Kahlon ha promesso di considerare la proposta con il primo Ministro israeliano Benjamin Netanyahu e lo stesso ha fatto il Ministro palestinese. La notizia è trapelata ai media di entrambe le parti il 4 luglio per testare la reazione del pubblico. Un alto funzionario del governo israeliano ha detto che questo sviluppo è utile per prevenire il crollo economico dell’Autorità Palestinese.

Il direttore del Jcpa Project on Regional Middle East Developments ed ex capo della divisione di ricerca dell’intelligence militare delle forze israeliane, generale Yossi Kuperwasser, ha detto che l’appoggio di Israele alla sua posizione è strategico e l’avvertimento del crollo dell’Autorità è del tutto privo di fondamenti.

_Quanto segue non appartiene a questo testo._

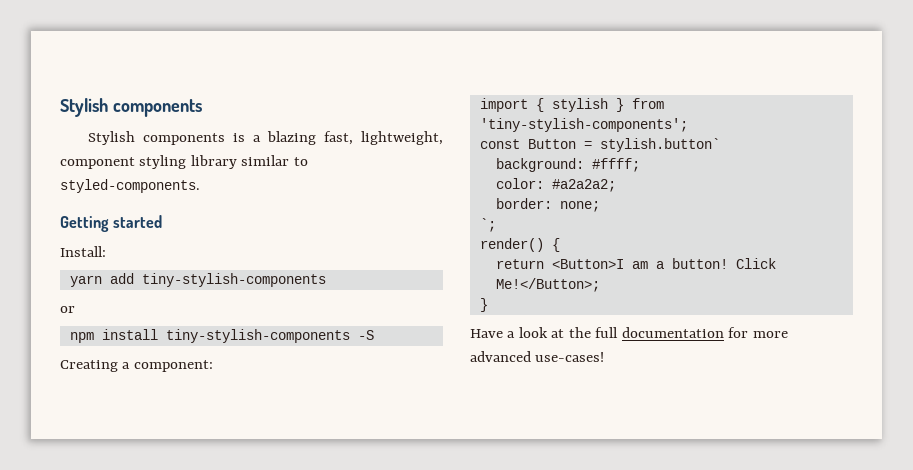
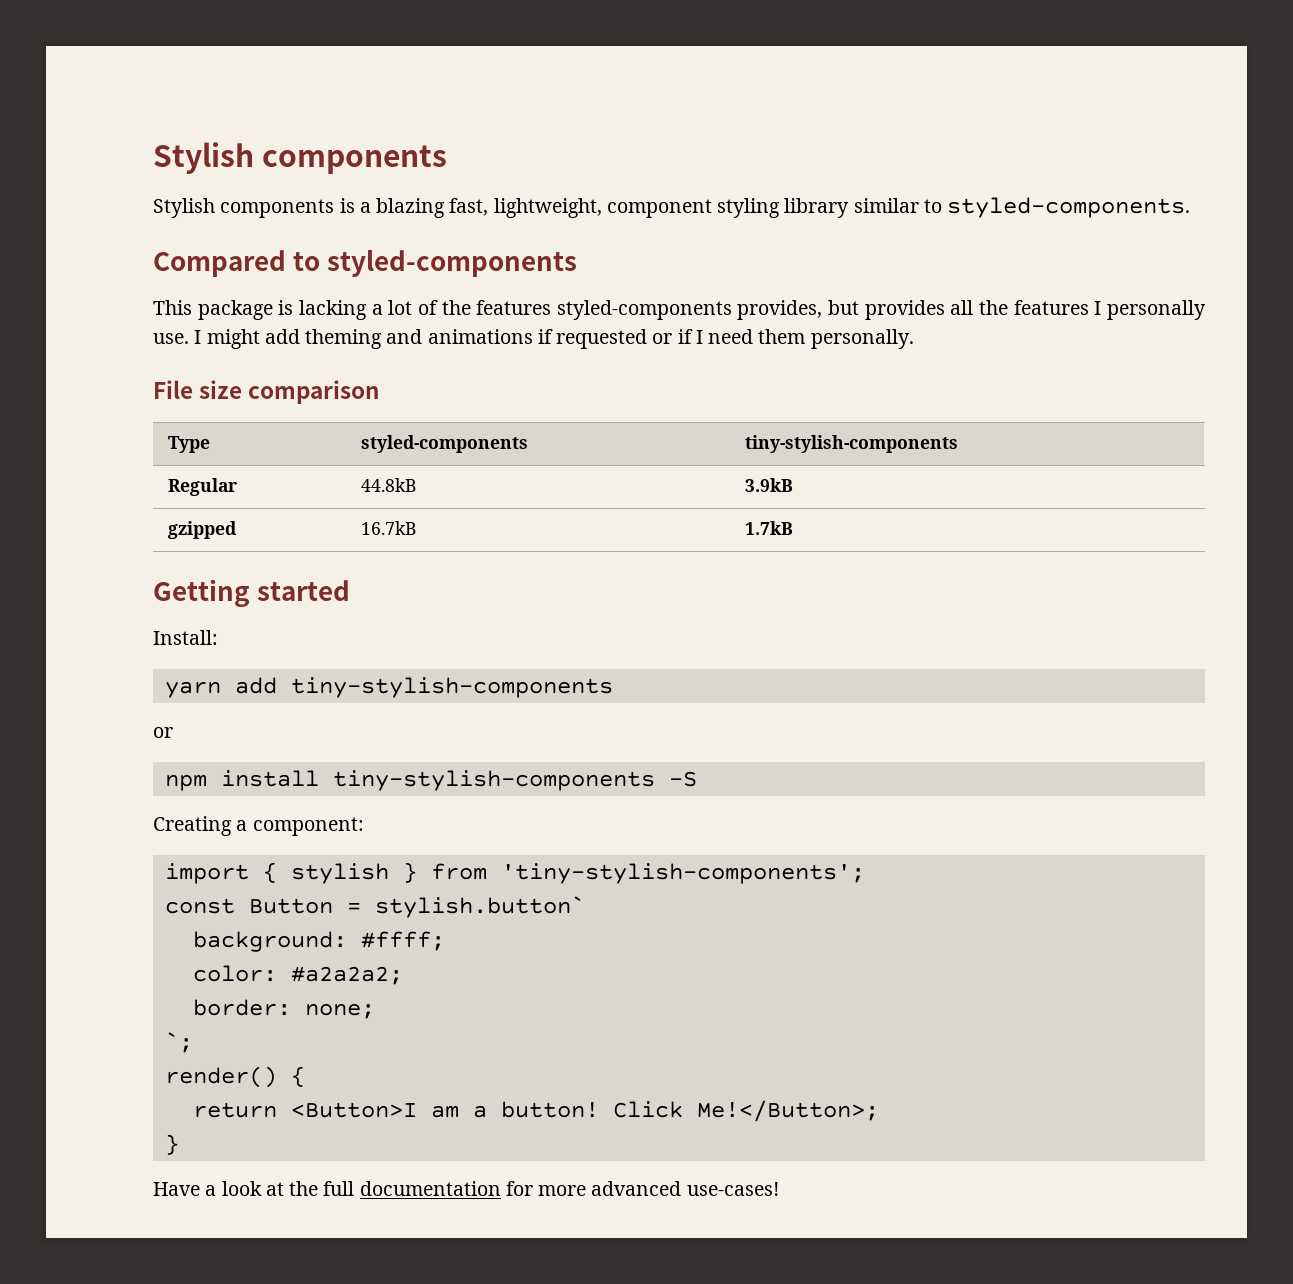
(200, 186) none -> [153,249,578,277] [153,300,1206,320] [153,329,914,349] [153,380,380,404] [168,436,211,453] [361,435,529,453] [745,435,959,453] [168,478,238,496] [361,478,417,492] [745,478,794,492] [168,521,238,539] [361,521,417,535] [745,521,794,535] // Compared to styled-components // This package is lacking a lot of the features styled-components provides, but provides all the features I personally use. I might add theming and animations if requested or if I need them personally. // File size comparison // Type | styled-components | tiny-stylish-components // Regular | 44.8kB | 3.9kB // gzipped | 16.7kB | 1.7kB

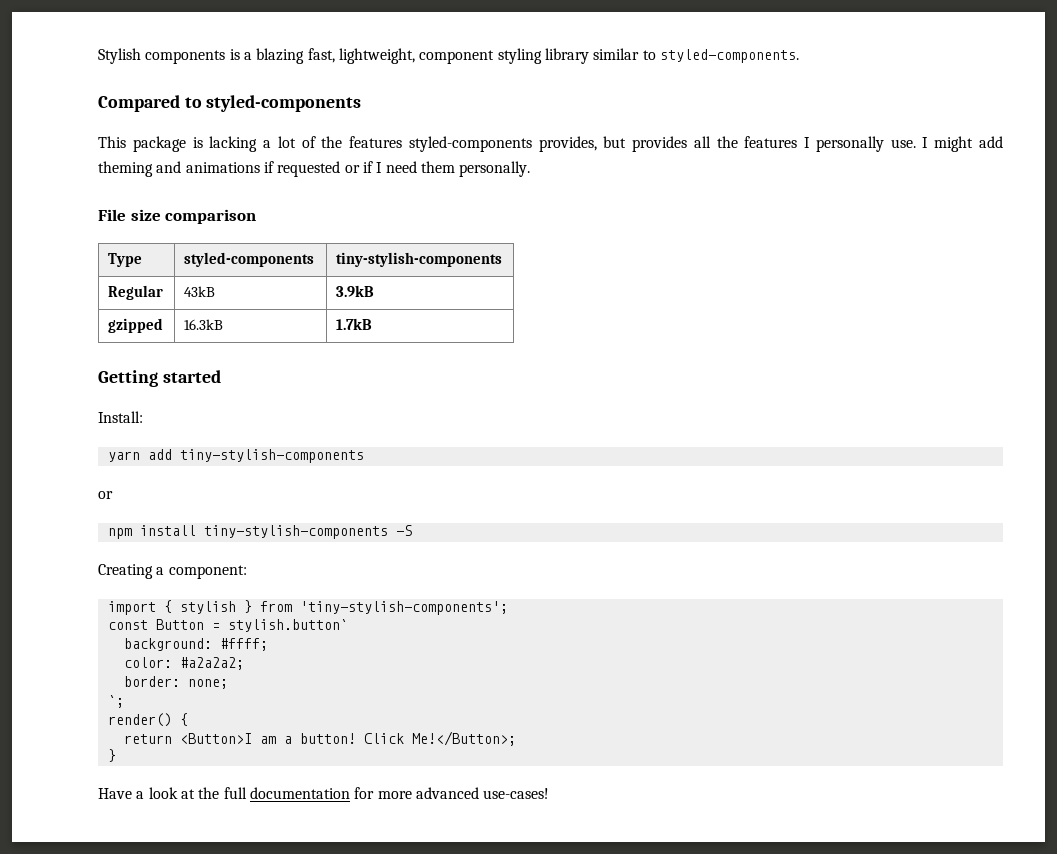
[153,142,448,174] [153,198,335,218] Stylish components // Stylish components -> [98,48,226,64] Stylish components
[361,478,417,492] 44.8kB -> [184,286,216,297] 43kB
[361,521,417,535] 16.7kB -> [184,319,224,330] 16.3kB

«L’Autorità è finanziariamente capace, e la prova è che dall’inizio dell’anno ha aumentato i pagamenti ai prigionieri e alle famiglie dei martiri dell’11%», avrebbe affermato Kuperwasser. 

Kuperwasser ha osservato che le ricerche dimostrano che il presidente palestinese sta cercando di intimidire i paesi occidentali e Israele. 

L’Autorità Palestinese a febbraio 2019 aveva detto di aver rifiutato il regolare trasferimento mensile di tasse da Israele per protestare contro la decisione israeliana di dedurre le somme di denaro che i palestinesi pagano ai terroristi e ai sospetti terroristi imprigionati, così come alle famiglie di coloro che sono stati uccisi negli attacchi contro gli israeliani.